Speaking in an interview with Bloomberg, the presumably exhausted President and CEO of Showtime David Nevins revealed some enticing information regarding the upcoming third season of Twin Peaks. As highlighted by Consequence of Sound, Nevins—while taking breaths in between throwing water on the still-burning fire of David Lynch tantrums—noted that production, now that it’s started, is moving swimmingly, and is in fact already halfway done.
Once production is totally done, Nevins will then be faced with the much-preferred issue of distribution, for which he appears to be thinking outside of the box:
There’s great value in having the conversation sustained over the course of a couple of months. Although, I’ll do different shows in different ways.
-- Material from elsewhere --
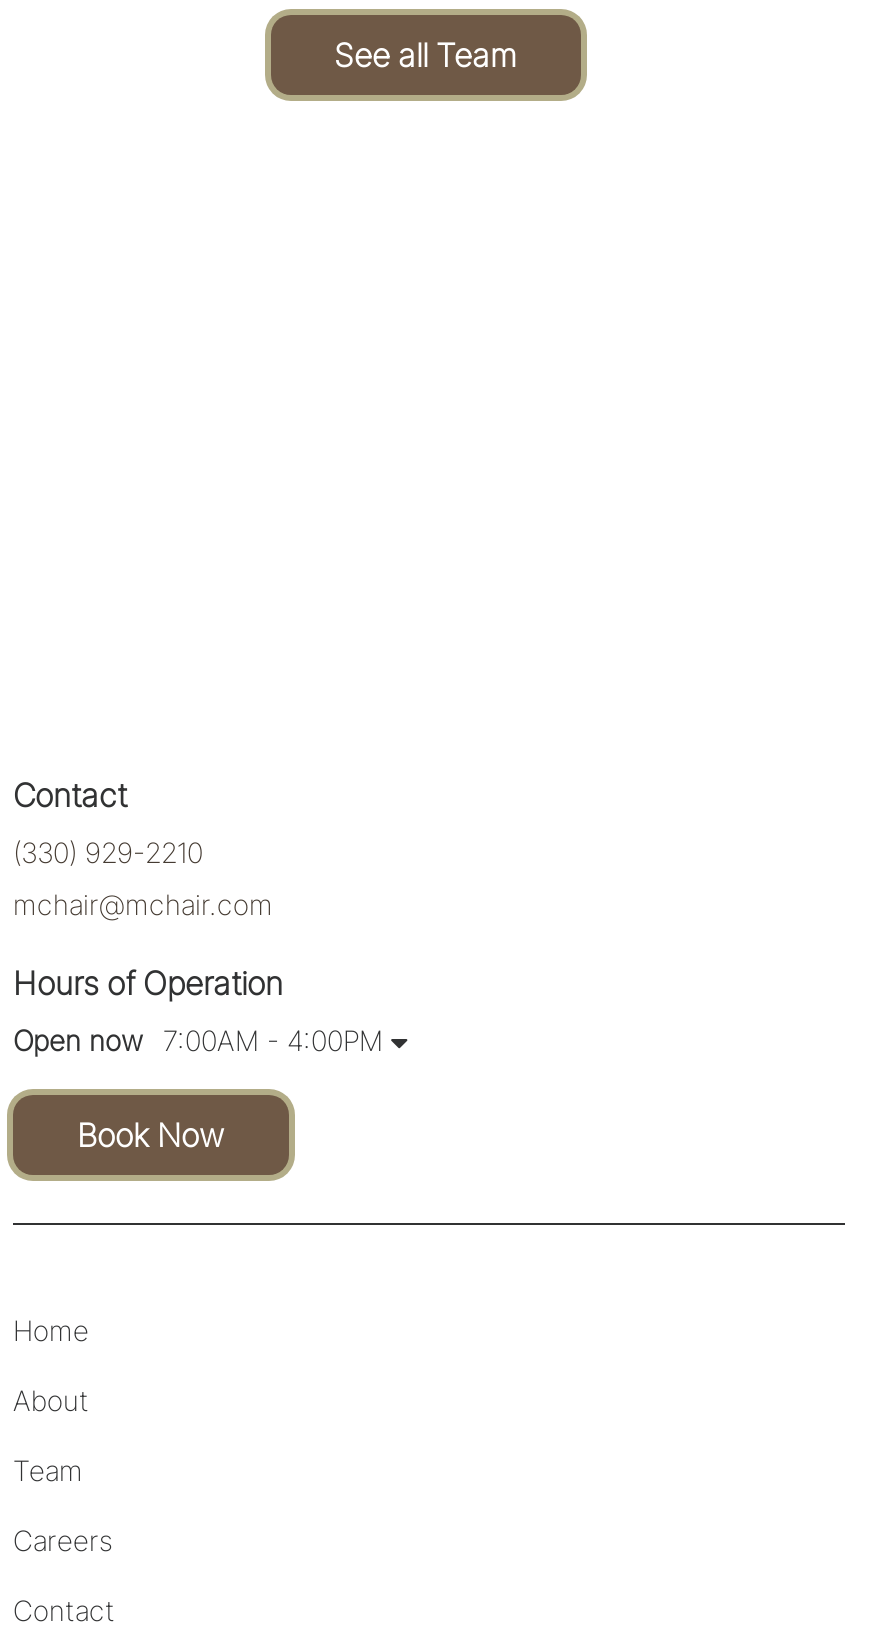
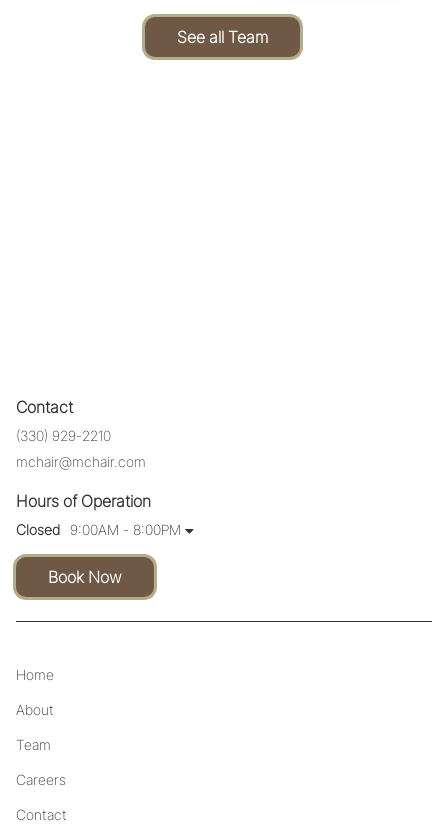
- Open now 7:00AM - 4:00PM
+ Closed 9:00AM - 8:00PM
When we put Twin Peaks out, maybe it’ll be fun not to do just one a week, but to do it in a different way. Who knows. Something I’ll talk about with David Lynch. There’s all sorts of possibilities, but the idea of just throwing it out, having a week or two weeks of buzz, and then having it die down, I don’t think that makes sense for us…
You’re going to continue to see the blurring of movies and television. You’re going to see television shows produced primarily for television that’s going to play in theaters for an occasional out-of-home collective experience. I’m already feeling interest. People are coming to us, ‘You want to premiere this? You want to show four episodes?’ So I guarantee you when we put Twin Peaks out people are gonna want to put that in theaters. So I see those lines blurring.
Of note in that tidbit is that Nevins is still, not surprisingly, interested in a traditional week-by-week rollout of the nine-plus-episode season. And honestly, anything but that kind of airing would be blasphemous given the need for some stylistic continuity between the original two seasons. But the concept of some sort of theater distribution is certainly worth considering in light of the unfortunate bastard child legacy of Fire Walk with Me. What better way to pay tribute to what came before it than to bring it all back into the theaters that rejected it twenty-five years after the fact? Also, the freaky, freaky cult of Twin Peaks is best observed in person. Time to go horse-dancing in the moonlight, gang.